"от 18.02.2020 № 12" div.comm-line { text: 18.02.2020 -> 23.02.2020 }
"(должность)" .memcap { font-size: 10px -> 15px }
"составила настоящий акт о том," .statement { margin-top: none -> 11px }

---

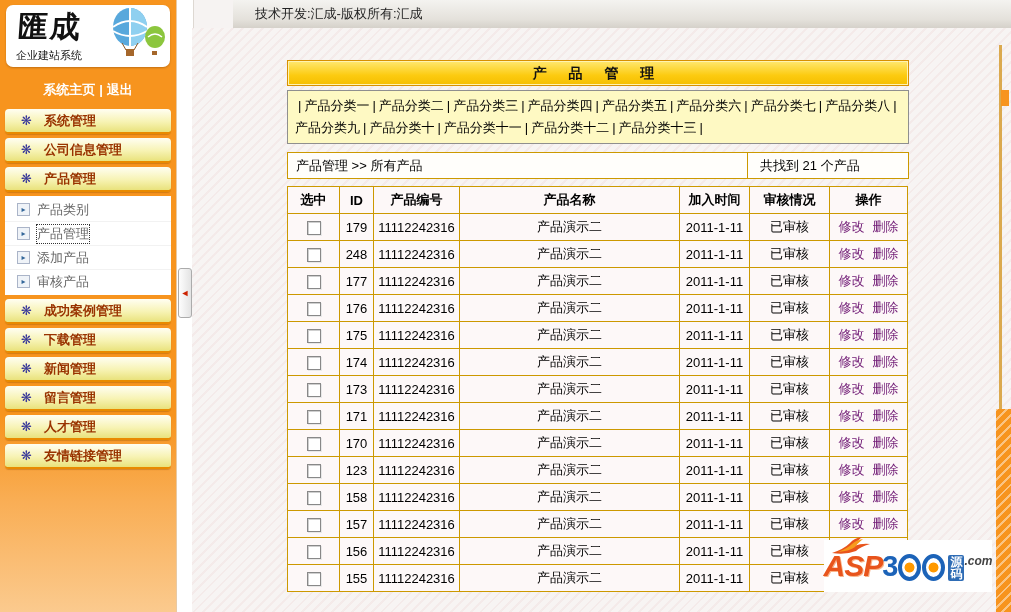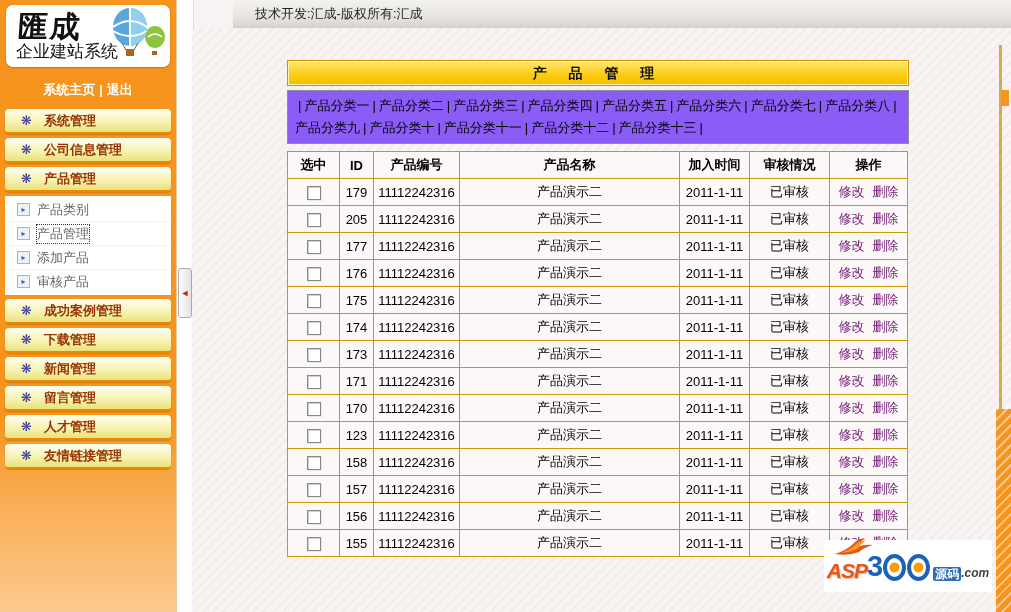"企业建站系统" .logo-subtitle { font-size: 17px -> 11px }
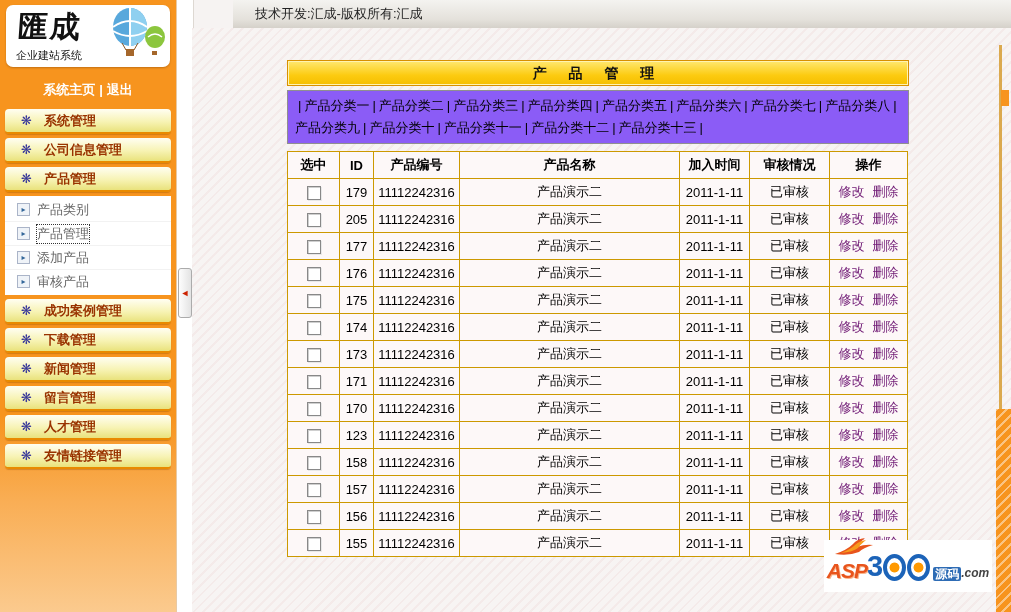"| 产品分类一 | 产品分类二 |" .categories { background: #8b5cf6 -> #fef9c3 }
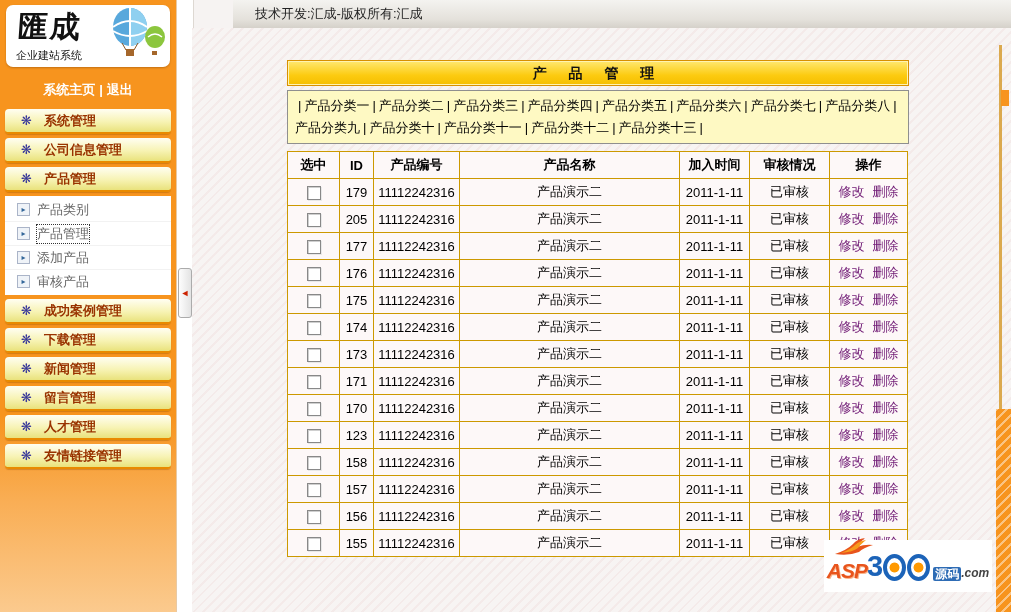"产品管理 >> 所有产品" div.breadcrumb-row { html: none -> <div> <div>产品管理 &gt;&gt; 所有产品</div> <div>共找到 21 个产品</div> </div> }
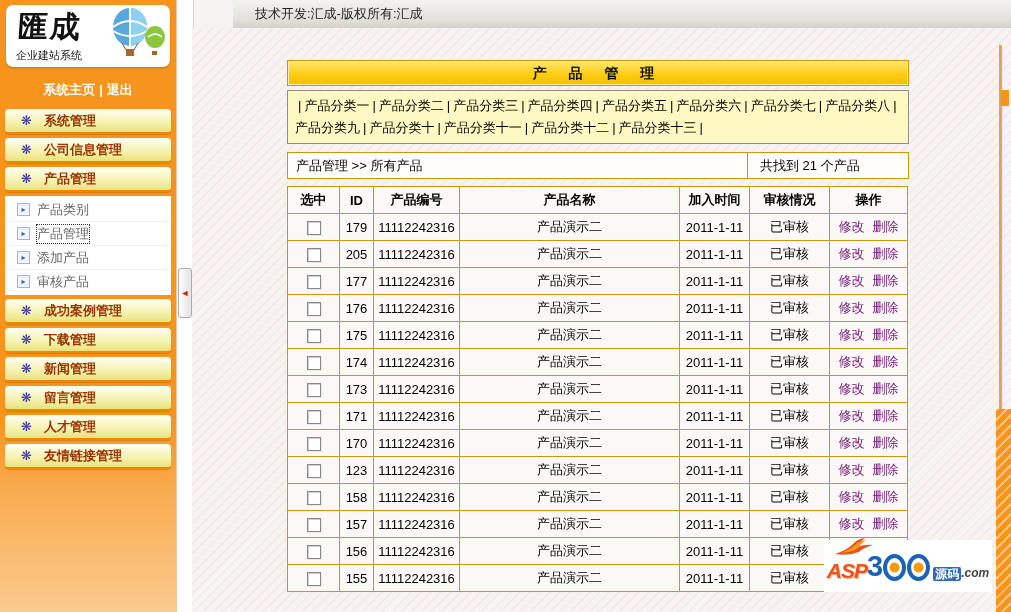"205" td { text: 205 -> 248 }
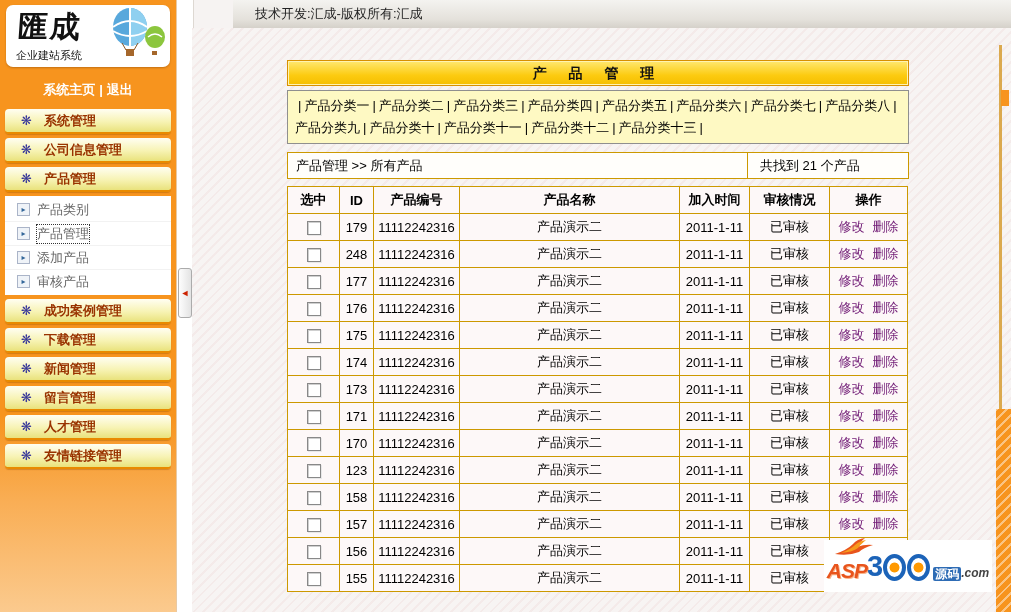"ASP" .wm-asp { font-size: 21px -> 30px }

--

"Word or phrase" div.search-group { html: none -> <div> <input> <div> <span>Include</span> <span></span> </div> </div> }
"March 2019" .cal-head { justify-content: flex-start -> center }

**Task statement:** Reproduce the lines above starting at the one with "-> <div> <div>产品管理" and ending at the one with "font-size: 21px ->", both included, exactly and with no pictures.

**Response to this task:**
"产品管理 >> 所有产品" div.breadcrumb-row { html: none -> <div> <div>产品管理 &gt;&gt; 所有产品</div> <div>共找到 21 个产品</div> </div> }
"205" td { text: 205 -> 248 }
"ASP" .wm-asp { font-size: 21px -> 30px }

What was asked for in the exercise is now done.